Sobre as questões de política geral do partido, o relatório limita-se naturalmente a papaguear as posições do Comité Central, insistindo no hábito mórbido de transfor­mar em êxitos as sucessivas derrotas acu­muladas desde há dez anos.

Ficamos a saber que “se tem tornado cada vez mais difícil aos governos enganar aqueles que sentem na carne os efeitos dolorosos de uma política de desastre nacional”; “tem sido crescente a participação dos trabalhadores e da população na luta por um novo governo e uma nova poli­tica”; e que “a luta pela convergência e unidade democrática” deu provas positivas nos diversos processos eleitorais. Porquê, apesar disso, tudo corre contra as previ­sões do PCP? Mistério que não é explicado aos militantes.

Nas eleições de 19 de Julho, a táctica do partido teria sido ajustada; a CDU “fez uma campanha alegre e viva em que o esclareci­mento foi a nota dominante”. Mas, sem que ninguém perceba porquê, constata-se a seguir que “houve um aumento da absten­ção e grande parte desta é do eleitorado CDU”, o que colocou o PSD pela primeira vez como o partido mais votado no conce­lho.

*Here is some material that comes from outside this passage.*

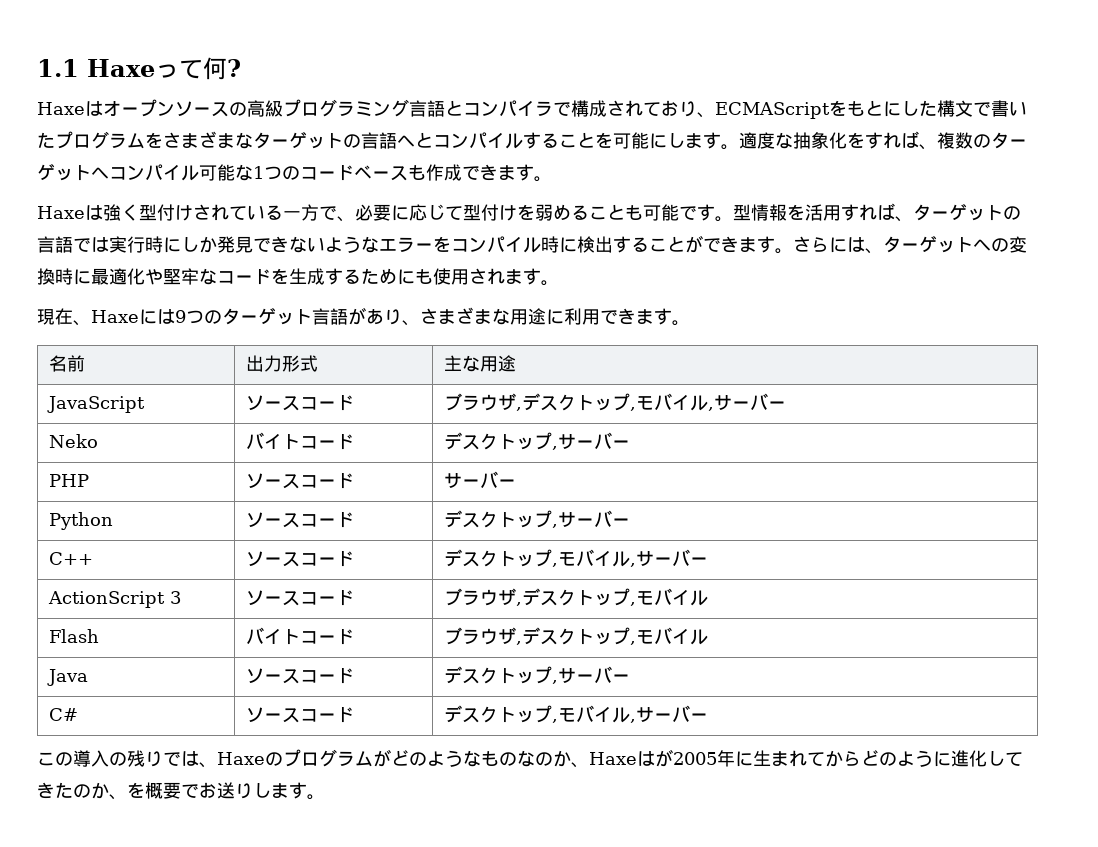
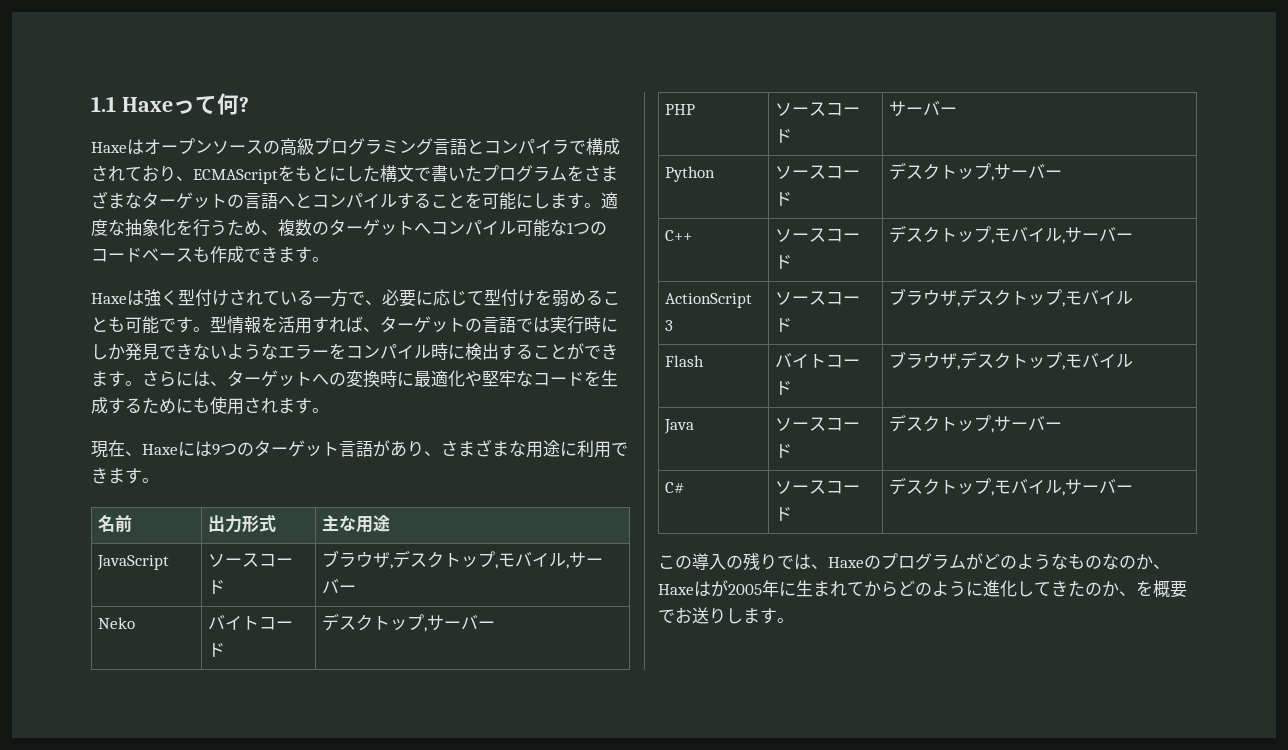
- 適度な抽象化をすれば、複数のターゲットへコンパイル可能な1つのコードベースも作成できます。
+ 適度な抽象化を行うため、複数のターゲットへコンパイル可能な1つのコードベースも作成できます。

Nada desarma porém o optimismo sui­cida dos funcionários do PCP de Almada. O absurdo é atingido quando se afirma com toda a segurança que “a consolidação das nacionalizações torna praticamente inviável o rumo capitalista para a economia portuguesa (!). Os operários da base do partido não devem pois desanimar porque as conquistas continuam “irreversíveis”…

A agonia da organização que continua ainda hoje a ser a única que agrupa gran­des massas operárias em Portugal é evi­dentemente motivo de satisfação para to­dos os sectores da burguesia. Para os comunistas é mais um motivo para afirmar a urgência de fazer ocupar o lugar abandonado pelo PCP por um verdadeiro partido comunista operário.